Long after the final patron had departed from University of Phoenix Stadium following Super Bowl XLII in Feb. 2008, and well after the lights had gone out on yet another NFL season in the books, the images and memories of an unforgettable evening remain etched in the minds of many. Four title games ago, the New England Patriots did not simply drop a Super Bowl to the New York Giants. To characterize the defeat as such would be an oversimplification of the highest ilk.

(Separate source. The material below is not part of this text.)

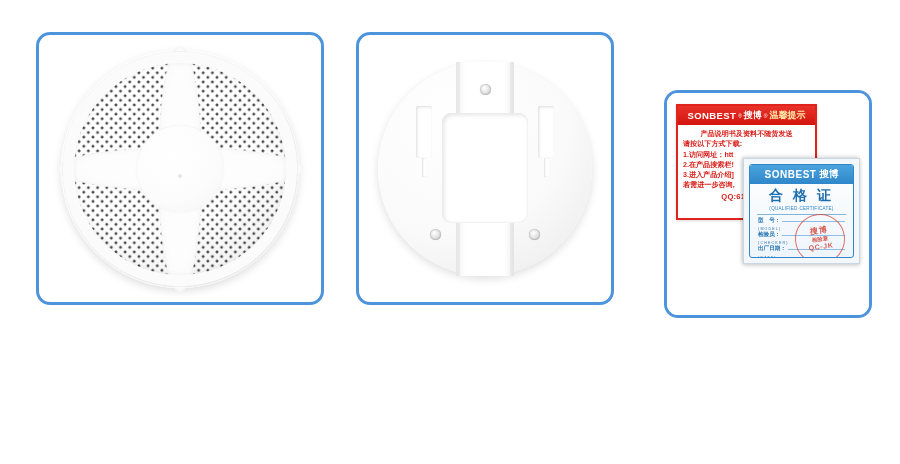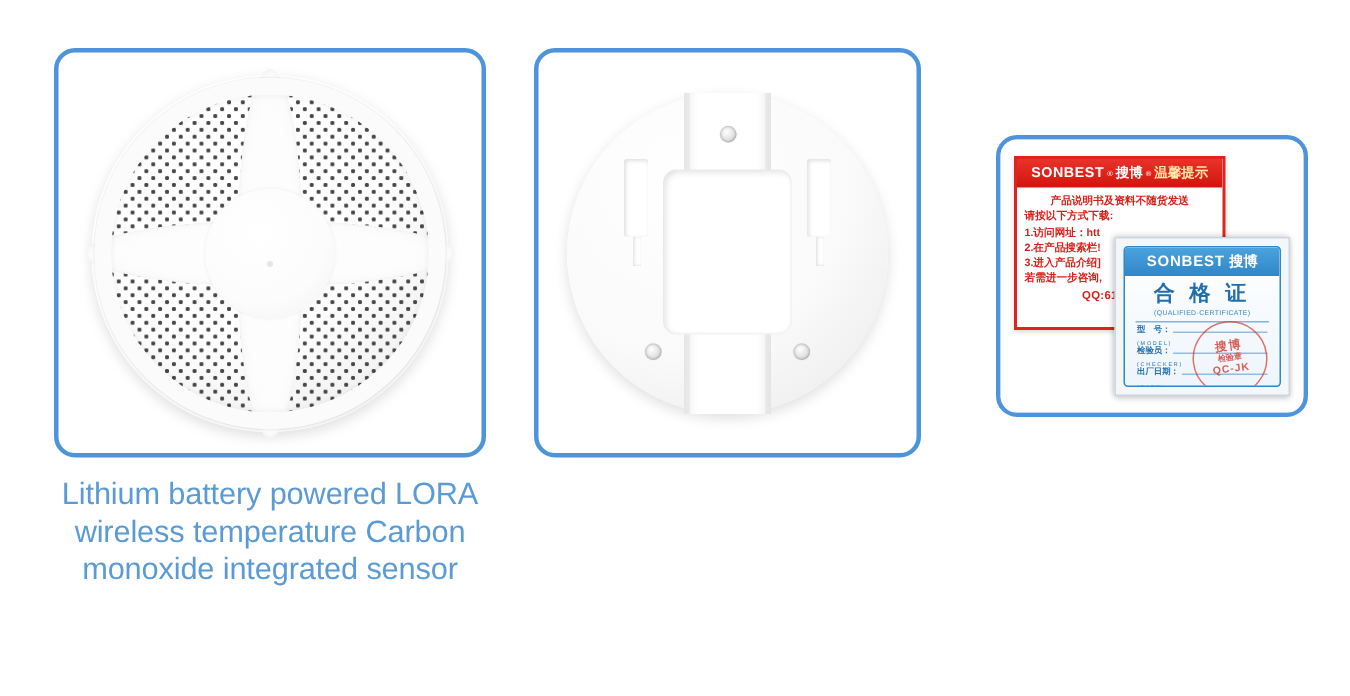"SONBEST" .panel-3-frame { height: 188px -> 228px }
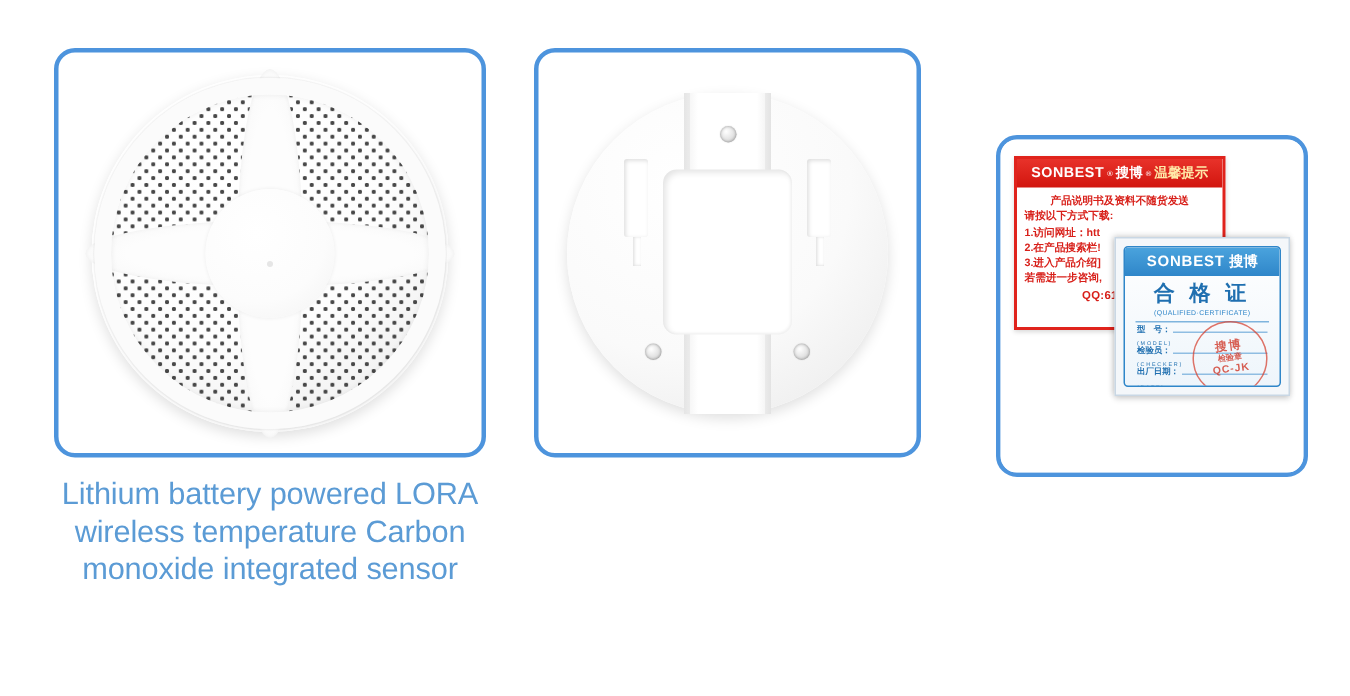"Lithium battery powered LORA" div.caption { html: <div>Lithium battery powered LORA wireless temperature Carbon monoxide integrated sensor</div> -> none }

If you ask them, Patriots fans will talk about being denied the chance to witness perfection, and the despair of having hope stripped away when New York quarterback Eli Manning completed a magical, game-saving throw to David Tyree before officially securing his spot in Super Bowl lore with a title-winning touchdown pass to Plaxico Burress. From sports deities to the devastated with only 0:35 to play, New England witnessed its dynasty disintegrate on one Sunday gone completely awry.

In 2008, the Pats missed the postseason altogether before early playoff exits during each of the subsequent three forced them to become Super Bowl spectators. But now they are back. Back on the big stage with a chance to win it all against a Giants squad that pulled off the upset in arguably the superlative game in Super Bowl history.

Will the Patriots manage to exact revenge in Super Bowl XLVI? Let’s try to surmise by taking a position-by-position look at the game’s participants.

Quarterbacks: There was plenty of derision to go around during an August interview when Eli Manning claimed to be in Tom Brady’s class. Undeterred by the disbelievers, Big Blue’s signal caller threw for 4,933 yards with 29 touchdowns to 16 interceptions during the regular season. Manning’s modus operandi was to win late, as he rallied his squad to seven fourth-quarter comebacks (including the NFC Championship Game win over the 49ers). One of those triumphs came against the Pats in Week 9, when Manning orchestrated an eight-play drive that was capped by a 1-yard touchdown to tight end Jake Ballard with 15 seconds to play.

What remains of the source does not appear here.